No siempre es posible evitar una huelga de empleados en su propia empresa. Los agravios y los malentendidos también pueden conducir a esto. Pero también la influencia de personas externas. 

En este caso, la huelga desarrolló su propia dinámica: la filial india fue objeto de una huelga en siete localidades por parte de unos 4.000 empleados.  

En el momento de la intervención, la huelga llevaba ya 11 meses y las sedes indias estaban desconectadas de la europea. La conexión con el servidor se había cortado, los directivos hacía tiempo que no tenían acceso a las plantas. Los rompehuelgas fueron amenazados y el director financiero indio acabó en el hospital con heridas graves. Sencillamente, la empresa matriz ya no podía evaluar la situación.  

La influencia externa, en este caso, ha penetrado en la empresa: Un sindicato leninista-marxista de extrema izquierda, considerado agresivo, ha tomado el control.  

Toma de decisiones conjunta por parte de un negociador informal 

Sin influir en la plantilla en huelga y poner fin a los conflictos, la dirección de la sede europea temía consecuencias de largo alcance. Además de nuevas escaladas físicas, había que evitar la destrucción de las plantas y, en última instancia, el cese de las actividades en la India. 

Una decisión conjunta de un emisario debería resolver la huelga y conducir a una solución duradera.  

Un punto de vista neutral dirige la gestión de la crisis 

En una situación de emergencia, sólo hay una cosa que ayuda: mantener la cabeza fría. Un coordinador neutral y externo puede evaluar la situación sin implicarse personalmente. En este caso, había que aclarar los siguientes puntos: 

  • Inventario in situ: ¿Siguen en pie las plantas de las siete localidades?
  • Exploración de intereses: ¿Qué quiere conseguir el sindicato?
  • Examen de las influencias externas: ¿A quién le interesan los argumentos?
  • Influencias políticas: ¿Qué quieren los ministros de negocios y los comisarios de trabajo de la India en las obras?
  • búsqueda de compromisos
  • Acuerdo sobre soluciones sin litigio

Para la aplicación de todas las medidas se dispuso de un presupuesto total de 7-8 millones de euros. 

Para llegar a un compromiso y encontrar soluciones, primero hay que identificar y contactar con las partes implicadas. Además de los grupos obvios de personas, como los sindicatos indios y las figuras políticas, se identificaron antiguos socios comerciales que alimentaban la huelga en el fondo. 

Como coordinador y mediador neutral, siempre hay que vigilar a todas las partes. También hay que convencer a la matriz europea de las soluciones y compromisos propuestos. Sin una comunicación hábil y una estrategia sutil, no será posible aplicar las medidas.  

Organización soberana y la comunicación hace el trabajo de persuasión

No hay forma de evitar un equipo de crisis en el lugar: la persuasión no siempre puede lograrse a distancia.

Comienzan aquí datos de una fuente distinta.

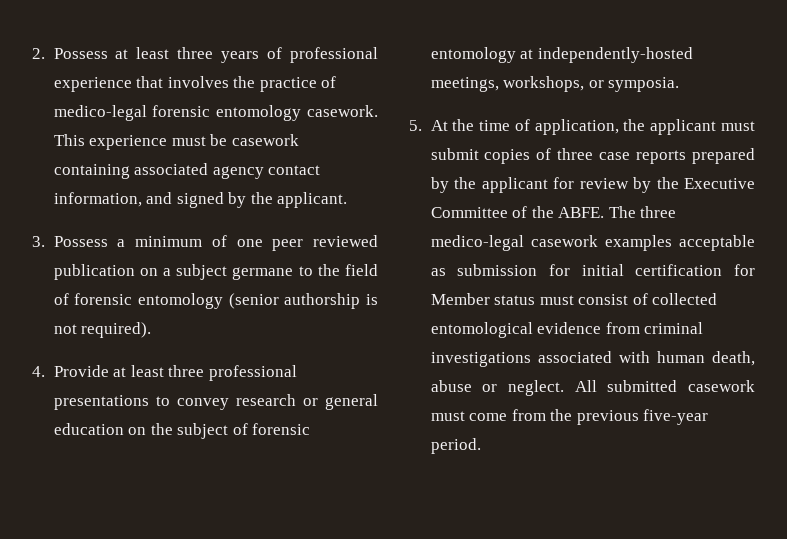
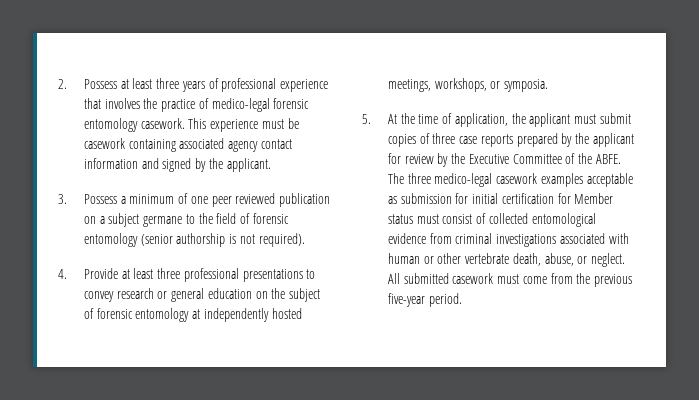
- This experience must be casework containing associated agency contact information, and signed by the applicant.
+ This experience must be casework containing associated agency contact information and signed by the applicant.
- 4. Provide at least three professional presentations to convey research or general education on the subject of forensic entomology at independently-hosted meetings, workshops, or symposia.
+ 4. Provide at least three professional presentations to convey research or general education on the subject of forensic entomology at independently hosted meetings, workshops, or symposia.
- The three medico-legal casework examples acceptable as submission for initial certification for Member status must consist of collected entomological evidence from criminal investigations associated with human death, abuse or neglect.
+ The three medico-legal casework examples acceptable as submission for initial certification for Member status must consist of collected entomological evidence from criminal investigations associated with human or other vertebrate death, abuse, or neglect.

Con el apoyo de un gestor de crisis europeo in situ, fue posible establecer un vínculo de comunicación desde los centros y los sindicatos indios, a través del gestor de crisis, con la sede europea.  

En estos casos tampoco se debe rehuir la comunicación con los sindicatos combativos. 

Nuestro balance después de unas semanas

En el transcurso de la resolución de la huelga se elaboró un plan de reestructuración: de las siete plantas indias, cuatro se cerrarán, una se convertirá en una empresa de transferencia y dos seguirán funcionando de forma modernizada. Los terrenos circundantes se venderán, se convertirán en un parque empresarial y se venderán a la agencia de desarrollo económico.  

En este caso se evitó el litigio y el acuerdo fue apoyado por el sindicato sin excepción. 

Además, se superaron los objetivos de tiempo y presupuesto. En lugar de los 7-8 millones de euros liberados, se utilizaron 4,8 millones. 

¿Qué hemos aprendido personalmente?

La opinión en la sede europea fue más difícil de lo esperado. Demasiados directivos querían ocultar su propio fracaso, un obstáculo más en el camino hacia el acuerdo. Pero también pudimos superarlo.